# [Required work]
What you write must be the listing below in full, word for word, minus its pictures.

# [Record extracts]
....
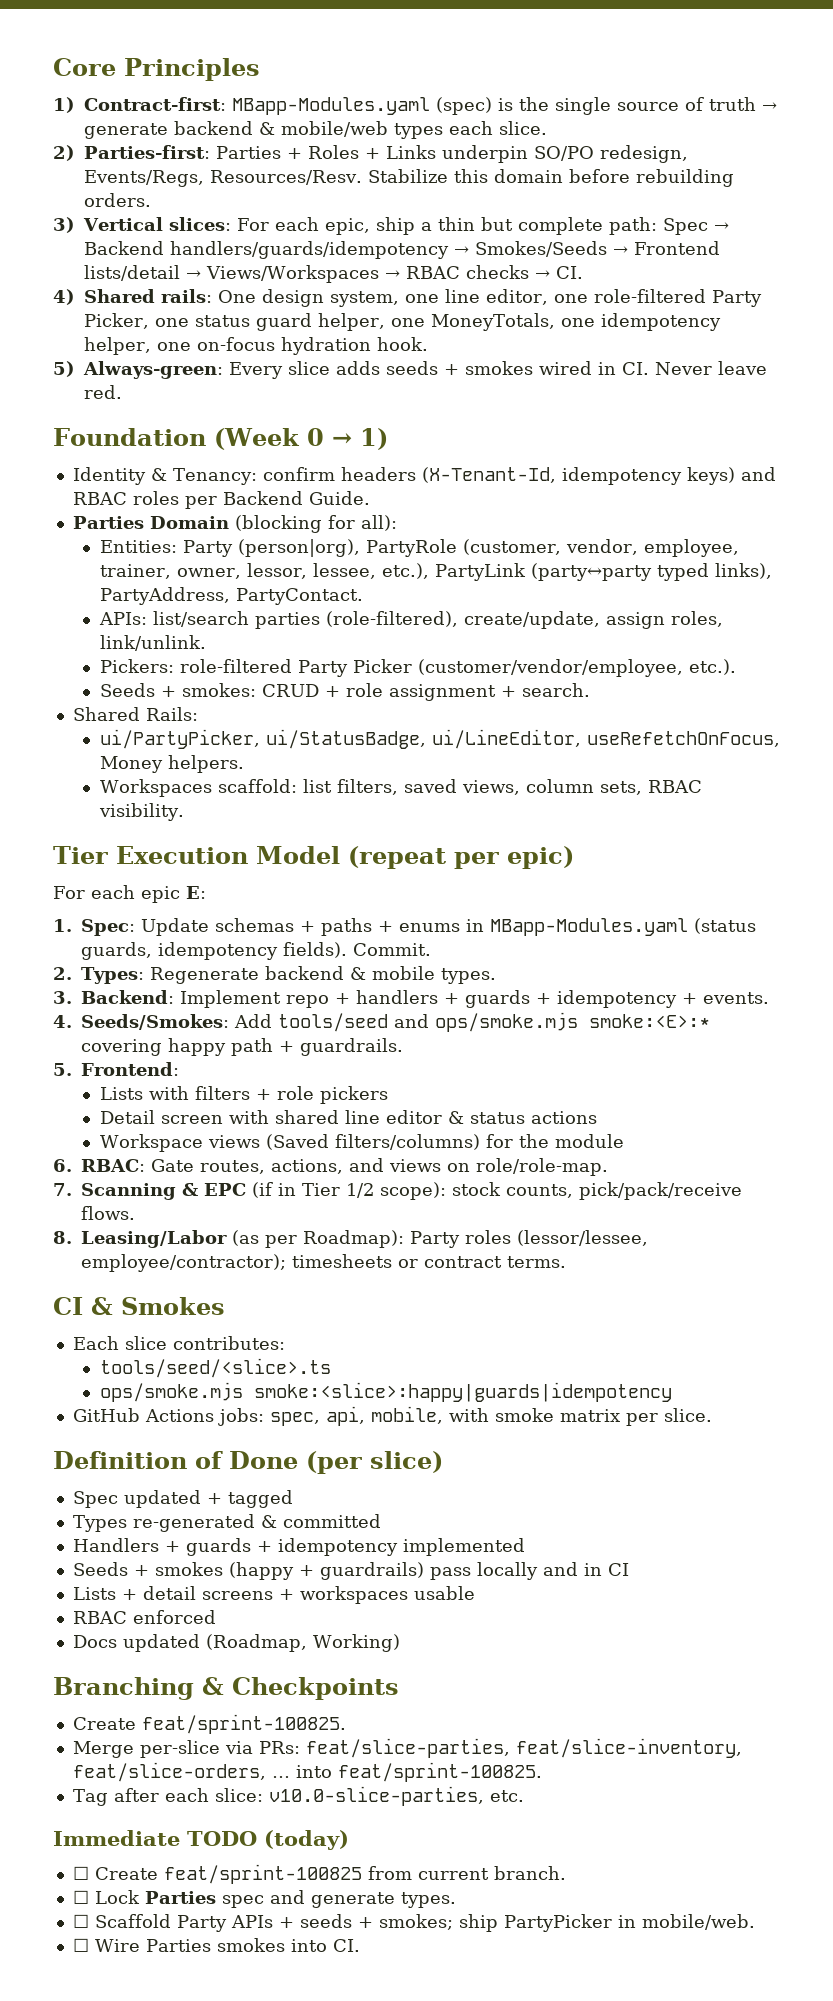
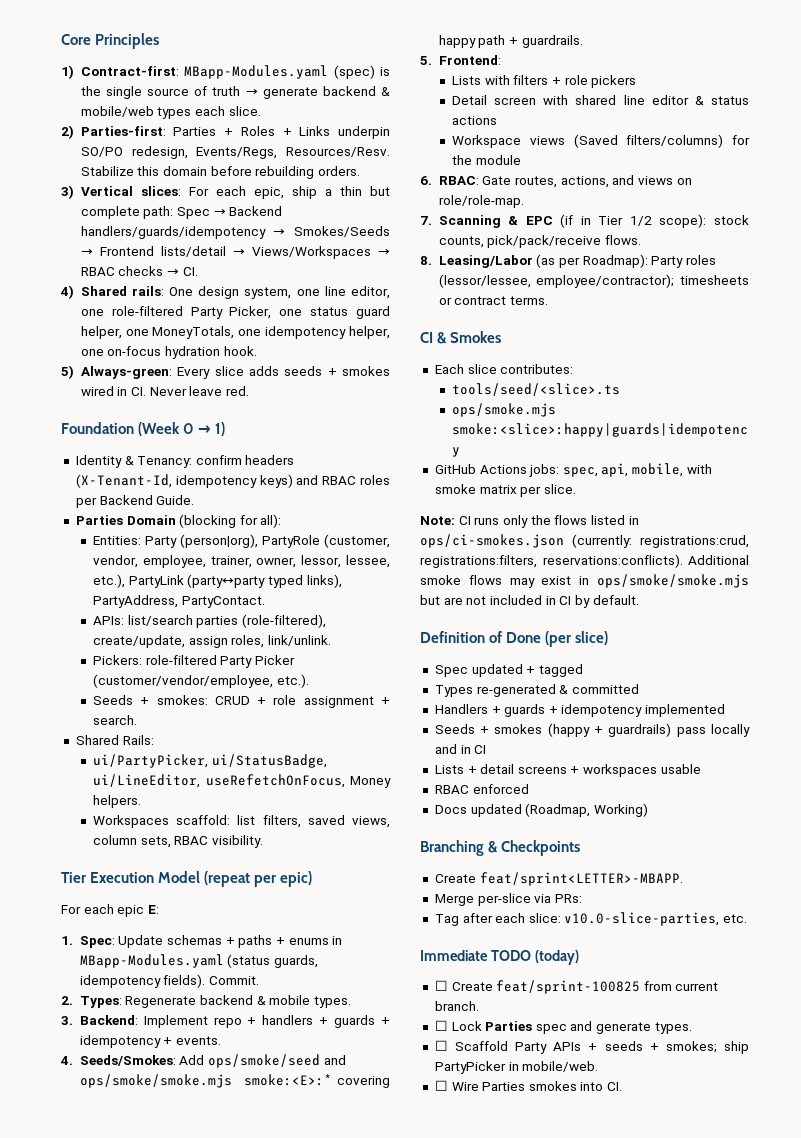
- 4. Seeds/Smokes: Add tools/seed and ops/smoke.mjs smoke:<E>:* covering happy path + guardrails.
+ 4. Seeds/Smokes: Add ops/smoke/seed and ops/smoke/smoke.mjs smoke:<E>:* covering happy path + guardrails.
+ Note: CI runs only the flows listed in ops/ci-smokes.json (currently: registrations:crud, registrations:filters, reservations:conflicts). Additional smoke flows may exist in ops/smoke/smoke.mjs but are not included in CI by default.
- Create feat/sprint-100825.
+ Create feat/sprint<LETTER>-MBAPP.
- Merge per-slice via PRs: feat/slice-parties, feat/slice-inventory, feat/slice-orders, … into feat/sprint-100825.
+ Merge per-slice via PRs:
....
# [Problem solution]
- 4. Seeds/Smokes: Add tools/seed and ops/smoke.mjs smoke:<E>:* covering happy path + guardrails.
+ 4. Seeds/Smokes: Add ops/smoke/seed and ops/smoke/smoke.mjs smoke:<E>:* covering happy path + guardrails.
+ Note: CI runs only the flows listed in ops/ci-smokes.json (currently: registrations:crud, registrations:filters, reservations:conflicts). Additional smoke flows may exist in ops/smoke/smoke.mjs but are not included in CI by default.
- Create feat/sprint-100825.
+ Create feat/sprint<LETTER>-MBAPP.
- Merge per-slice via PRs: feat/slice-parties, feat/slice-inventory, feat/slice-orders, … into feat/sprint-100825.
+ Merge per-slice via PRs:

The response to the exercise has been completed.